Он взялся рассказать Маковскому о мистификации и рассеять ложь и клевету, которая возникла из-за нее. Вопрос был уже решен, как вдруг на «башне» оказался Гюнтер, вызвавший Гумилева на конфиденцию:
– Ты должен жениться!
– На ком?
– На Дмитриевой! Ты должен жениться на поэтессе, только настоящая поэтесса может тебя понять и вместе с тобой стать великой. Кроме того, она великолепная женщина, а ты и без того обещал жениться на ней.
«Он как будто бы согласился с моим предложением, – вспоминал Гюнтер. – Втайне я торжествовал, так как объяснение должно было произойти у ее подруги, обольстительной Лидии Брюлловой, и после их несомненного примирения мы образовали бы две пары. Я приложил старание ускорить встречу… Мы отправились. Они нас ожидали. На Дмитриевой было темно-зеленое бархатное платье, которое к ней шло. Она находилась в состоянии крайнего возбуждения, на лице горели красные пятна. Изящно накрытый стол, казалось, тоже ожидал примирения. Лидия Брюллова в черном шелковом платье приветствовала нас как очаровательная хозяйка дома. Но что случилось? С небрежным и даже заносчивым видом Гумилев приблизился к обеим дамам.
– Мадемуазель, – начал он презрительно, даже не поздоровавшись, – вы распространяете ложь, будто я собирался на вас жениться. Вы были моей любовницей. На таких не женятся. Вот что я хотел вам сказать.
Презрительно-снисходительный кивок. Он повернулся к обеим спиной и ушел. Я был совершенно ошеломлен его неожиданной грубостью, но мне ничего другого не оставалось, как последовать за ним… Я был в ярости. Он меня безгранично разочаровал. С усмешкой он заявил, что так уж положено! С подобными женщинами следует именно так держаться. Я покачал головой.
– Это варварство! Ты глубоко оскорбил ее в присутствии постороннего человека. Она будет мстить».

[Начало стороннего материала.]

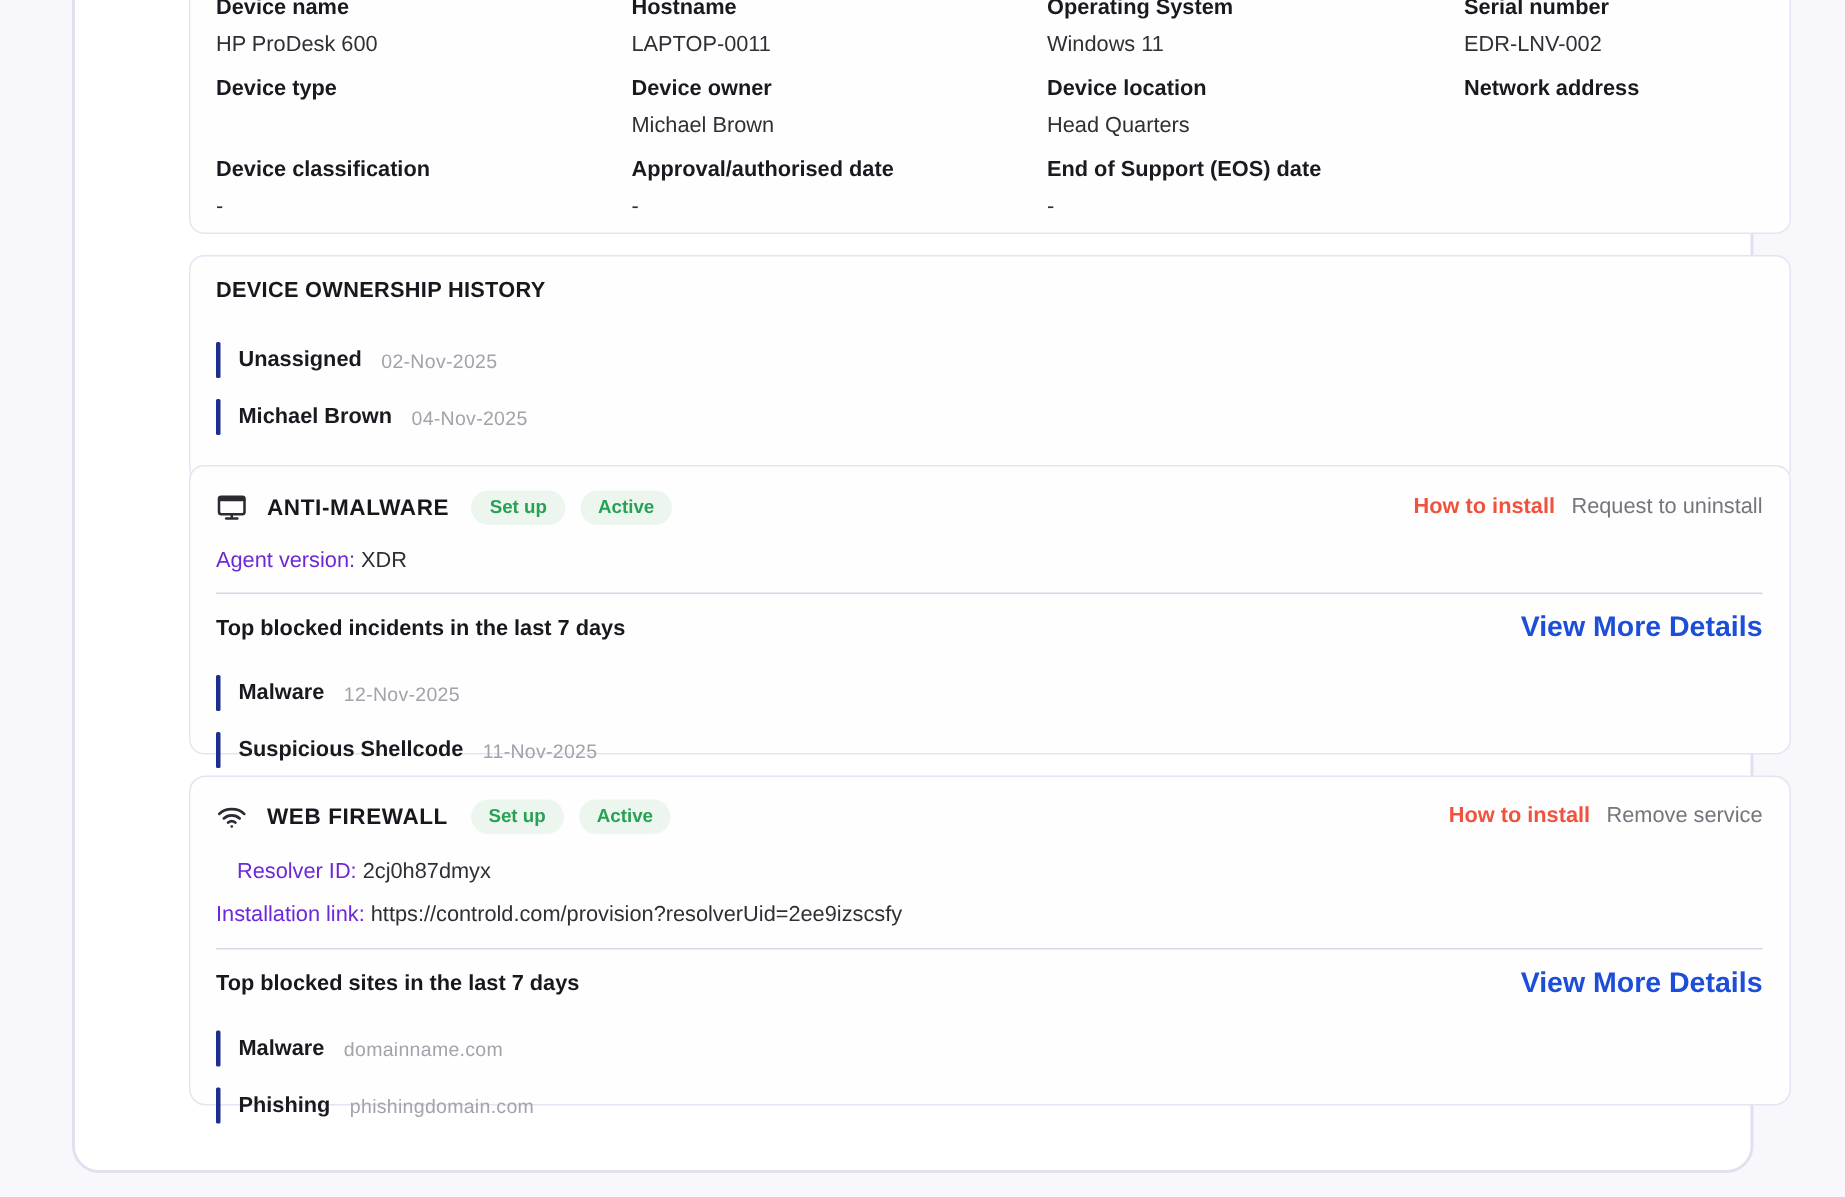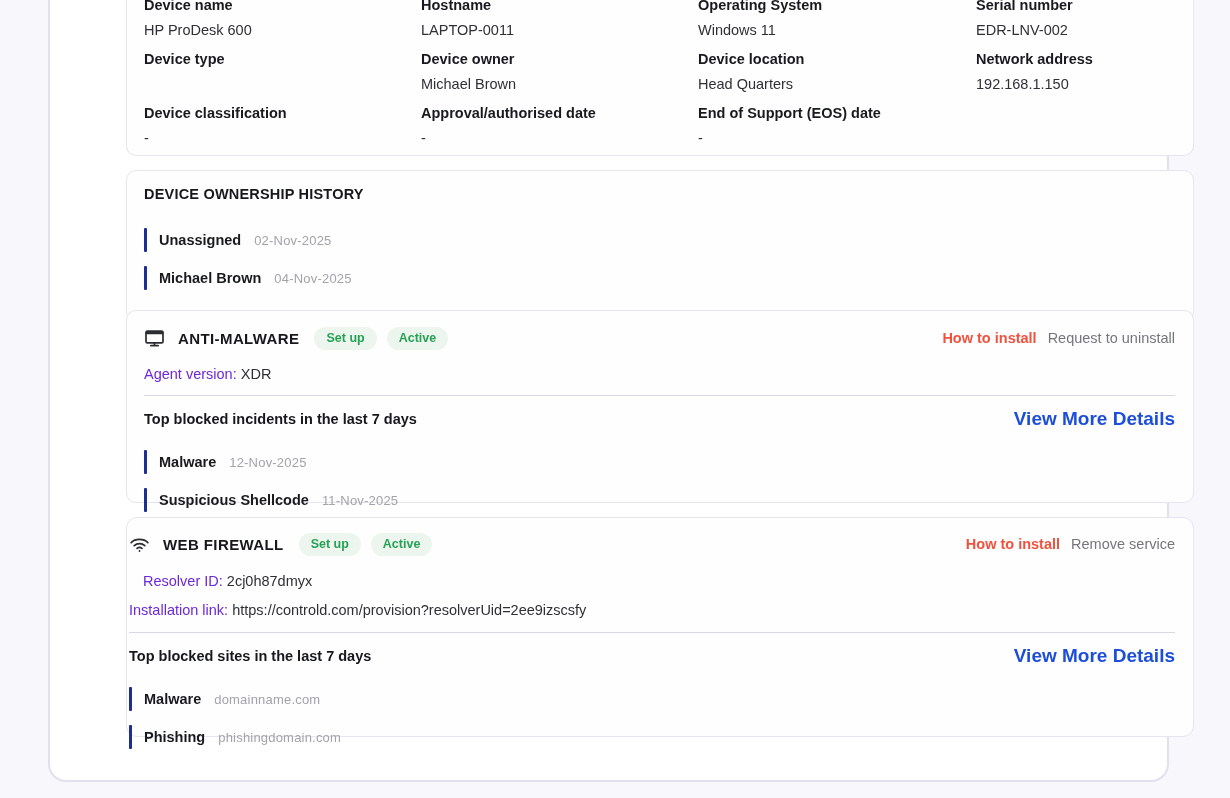--- a/index.html
+++ b/index.html
@@ -38,21 +38,21 @@
   .card-ownership { top:194px; height:152px; padding:13px 17px 0 17px; }
   .section-title { font-size:14.5px; font-weight:700; color:#17181d; letter-spacing:0.2px; line-height:20px; }
   .history-list { margin-top:24px; }
   .bar-item { display:flex; align-items:center; height:24px; margin-bottom:14px; }
   .accent-bar { width:3px; height:24px; background:#1d2d90; border-radius:1px; flex:0 0 3px; }
   .bar-name { font-size:14.5px; font-weight:700; color:#191a1f; margin-left:12px; }
   .bar-detail { font-size:13px; color:#a2a3ab; margin-left:13px; letter-spacing:0.2px; }
 
   
   .card-antimalware { top:334px; height:193px; padding:15px 18px 12px 17px; }
-  .card-webfirewall { top:541px; height:220px; padding:14px 18px 0 2px;border-radius:11px; }
+  .card-webfirewall { top:541px; height:220px; padding:14px 18px 0 17px;border-radius:11px; }
 
   .svc-header { display:flex; align-items:center; height:24px; }
   .svc-icon { width:21px; height:21px; color:#2b2c31; flex:0 0 21px; margin-right:13px; }
   .svc-icon svg { display:block; width:100%; height:100%; }
   .svc-title { font-size:15px; font-weight:700; color:#17181d; letter-spacing:0.4px; }
   .badge {
     margin-left:15px; background:#ecf6ee; color:#27a155;
     font-size:12.5px; font-weight:700;
     padding:4px 12px 5px 12px; border-radius:999px; line-height:14px;
   }
@@ -106,21 +106,20 @@
         <div class="field">
           <div class="field-label">Device owner</div>
           <div class="field-value">Michael Brown</div>
         </div>
         <div class="field">
           <div class="field-label">Device location</div>
           <div class="field-value">Head Quarters</div>
         </div>
         <div class="field">
           <div class="field-label">Network address</div>
-          <div class="field-value">192.168.1.150</div>
         </div>
         <div class="field">
           <div class="field-label">Device classification</div>
           <div class="field-value">-</div>
         </div>
         <div class="field">
           <div class="field-label">Approval/authorised date</div>
           <div class="field-value">-</div>
         </div>
         <div class="field">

Месть «Черубины де Габриак» не заставила себя долго ждать и была еще более безобразной, чем история с Анненским. На следующий день в Мариинском театре, в мастерской художника Головина, который собирался писать коллективный портрет сотрудников редакции «Аполлона», Максимилиан Волошин бросился на Гумилева и ударил по лицу. Гумилев тут же попросил Кузмина быть его секундантом. Вторым секундантом вызвался стать писатель-шахматист Зноско-Боровский. Со стороны Волошина секундантами были назначены Алексей Толстой и художник Шервашидзе[130]. «Макс все вилял, вел себя очень подозрительно и противно, – записывал 21 ноября в дневнике Кузмин. – С Шервашидзе вчетвером обедали и вырабатывали условия. Долго спорили… У нас уже сидел окруженный трагической нежностью «башни» Коля. Он спокоен и трогателен. Пришел Сережа [Ауслендер] и ненужный Гюнтер, объявивший, что он всецело на Колиной стороне. Но мы их скоро спровадили».
Дуэль была назначена на шесть часов утра. Гумилев завершал письмо к Ахматовой:
– Я понял, что в мире меня интересует только то, что имеет отношение к Вам!
«Решили не ложиться, – записывал Кузмин. – Я переоделся, надел высокие сапоги, старое платье. Коля спал немного. Встал спокойно, молился».